Tuesday, December 8, 2009

"It could be much worse...." I remind myself of this every time I have to give another lap dance to another man I don't want to dance for. "It could be so much worse." You could be living with your parents. You could be paralyzed from the neck down. You could lose your eye sight. You could be dying from cancer. I place the situation into perspective// I go into work about 4 times a week, dress up in fancy lingerie, and strut out on stage with an audience of men that oohs and ahs over me and women in general, slipping money into my garter belt and telling me how cute and gorgeous they think I am, asking me for private lap dances later on. They order me cocktails or whisky or beer or champagne, whatever my heart desires. We talk over the course of songs at their table and I give them private dances on request. Sometimes I hold their hand. Sometimes I allow more touch with the ones I like better. Sometimes I like it. Sometimes I don't. Sometimes I feel that I have truly made someone's night and that makes this sort of work more worth it. The money is good, but I'm not rolling in it in the sense that society imagines it to be. The economy has even affected what strippers are earning and dancers complain about how terrible it has been this year. I take home around $200-250 on a good night. A bad night is around $150. Dancers are continually moving around between clubs in the city searching for the one club that has the most affluent crowd, but the reality is all of them are about the same. No one has the money they used to. I went to Victoria's S*cret this weekend and checked out the prices for lingerie sets I might want to buy in the future. I bought a tube of lipstick and several lace panties to perform in- one is hot pink! To think that this was a "work" outing.
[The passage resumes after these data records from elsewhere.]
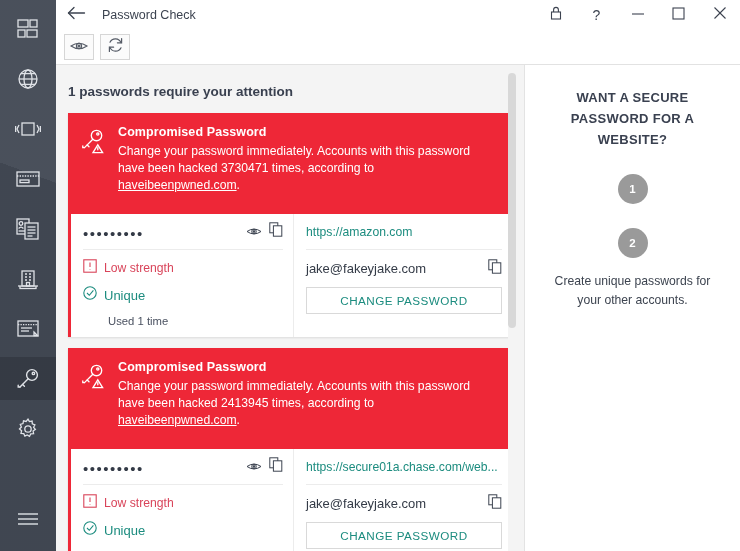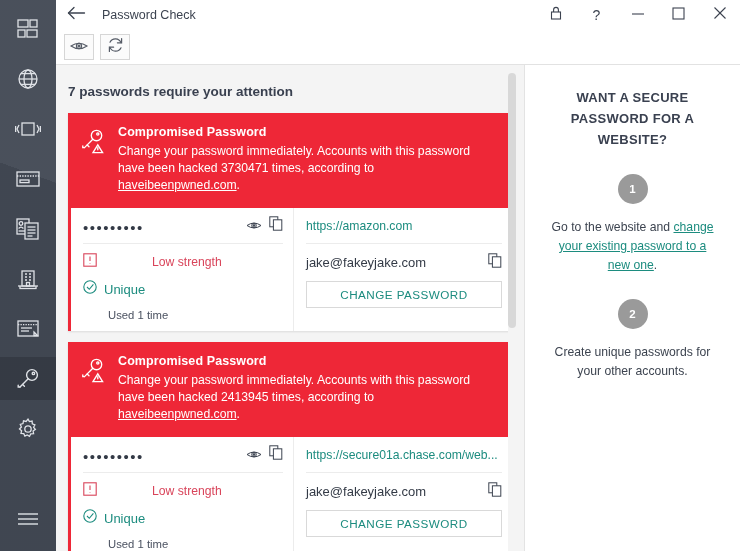--- a/index.html
+++ b/index.html
@@ -138,21 +138,21 @@
   
   .card {
     background: #ffffff;
     margin-bottom: 11px;
     box-shadow: 0 1px 2px rgba(0,0,0,0.10);
   }
   .card-banner {
     background: #ee2737;
     color: #ffffff;
     display: flex;
-    padding: 12px 14px 14px 12px;
+    padding: 12px 14px 20px 12px;
   }
   .banner-icon { flex: 0 0 38px; padding-top: 3px; }
   .banner-text { flex: 1 1 auto; }
   .banner-title {
     font-size: 12.5px; font-weight: bold;
     margin-bottom: 4px;
     letter-spacing: 0.1px;
   }
   .banner-desc {
     font-size: 12.2px;
@@ -184,21 +184,21 @@
     line-height: 1;
     padding-top: 4px;
   }
   .pw-icons { display: flex; align-items: center; gap: 7px; }
 
   .meta-row {
     display: flex; align-items: center;
     gap: 7px;
     margin-top: 9px;
   }
-  .meta-low { color: #d9445a; font-size: 12.2px; margin-left: 48px; }
+  .meta-low { color: #d9445a; font-size: 12.2px; }
   .meta-unique { color: #1c8c7f; font-size: 13px; }
   .meta-sub {
     color: #4a5160; font-size: 11.3px;
     margin-left: 25px; margin-top: 11px;
   }
 
   .card-right {
     flex: 1 1 auto;
     border-left: 1px solid #ececec;
     padding: 0 10px 10px 12px;
@@ -492,21 +492,21 @@
           </g>
             </svg>
         </span>
       </div>
     </div>
 
     <div class="bodyarea">
 
       <div class="mainpane">
         <div class="mainpane-inner">
-          <div class="pagetitle">7 passwords require your attention</div>
+          <div class="pagetitle">1 passwords require your attention</div>
 
           <div class="card">
             <div class="card-banner">
               <div class="banner-icon">
                 <svg width="28" height="26" viewBox="0 0 28 26">
                     <g fill="none" stroke="#ffffff" stroke-width="1.35" stroke-linecap="round">
                   <circle cx="16.5" cy="7.5" r="5.2"></circle>
                       <circle cx="17.8" cy="6" r="1.1"></circle>
                   <path d="M12.8 11.2 L4.5 19.6"></path>
                       <path d="M4.5 19.6 L2.8 19.6 L2.8 17.9"></path>
@@ -684,21 +684,20 @@
         <div class="scrolltrack"></div>
         <div class="scrollthumb"></div>
       </div>
 
       <div class="vsep"></div>
 
       <div class="tippane">
         <div class="tip-title">WANT A SECURE PASSWORD FOR A WEBSITE?</div>
 
         <div class="step-num">1</div>
-        <div class="tip-text"><span>Go to the website and </span><a href="#">change your existing password to a new one</a><span>.</span></div>
 
         <div class="step-num">2</div>
         <div class="tip-text">Create unique passwords for your other accounts.</div>
       </div>
 
     </div>
   </div>
 </div>
 
 </body></html>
I still waitress over the weekend at the breakfast diner and get a chance to step out of my stripper costume. Every night when I come home from the club at 2:30 a.m., I instantly take a hot shower and scrub everything off with lots and lots of soap. Then I breathe.

A friend's 20-year old brother was in an accident a week ago and is now paralyzed from the waist down. She is hosting a benefit for him this weekend. That brought so much back into perspective. I will dance my pants off and take some of that money and donate it to him.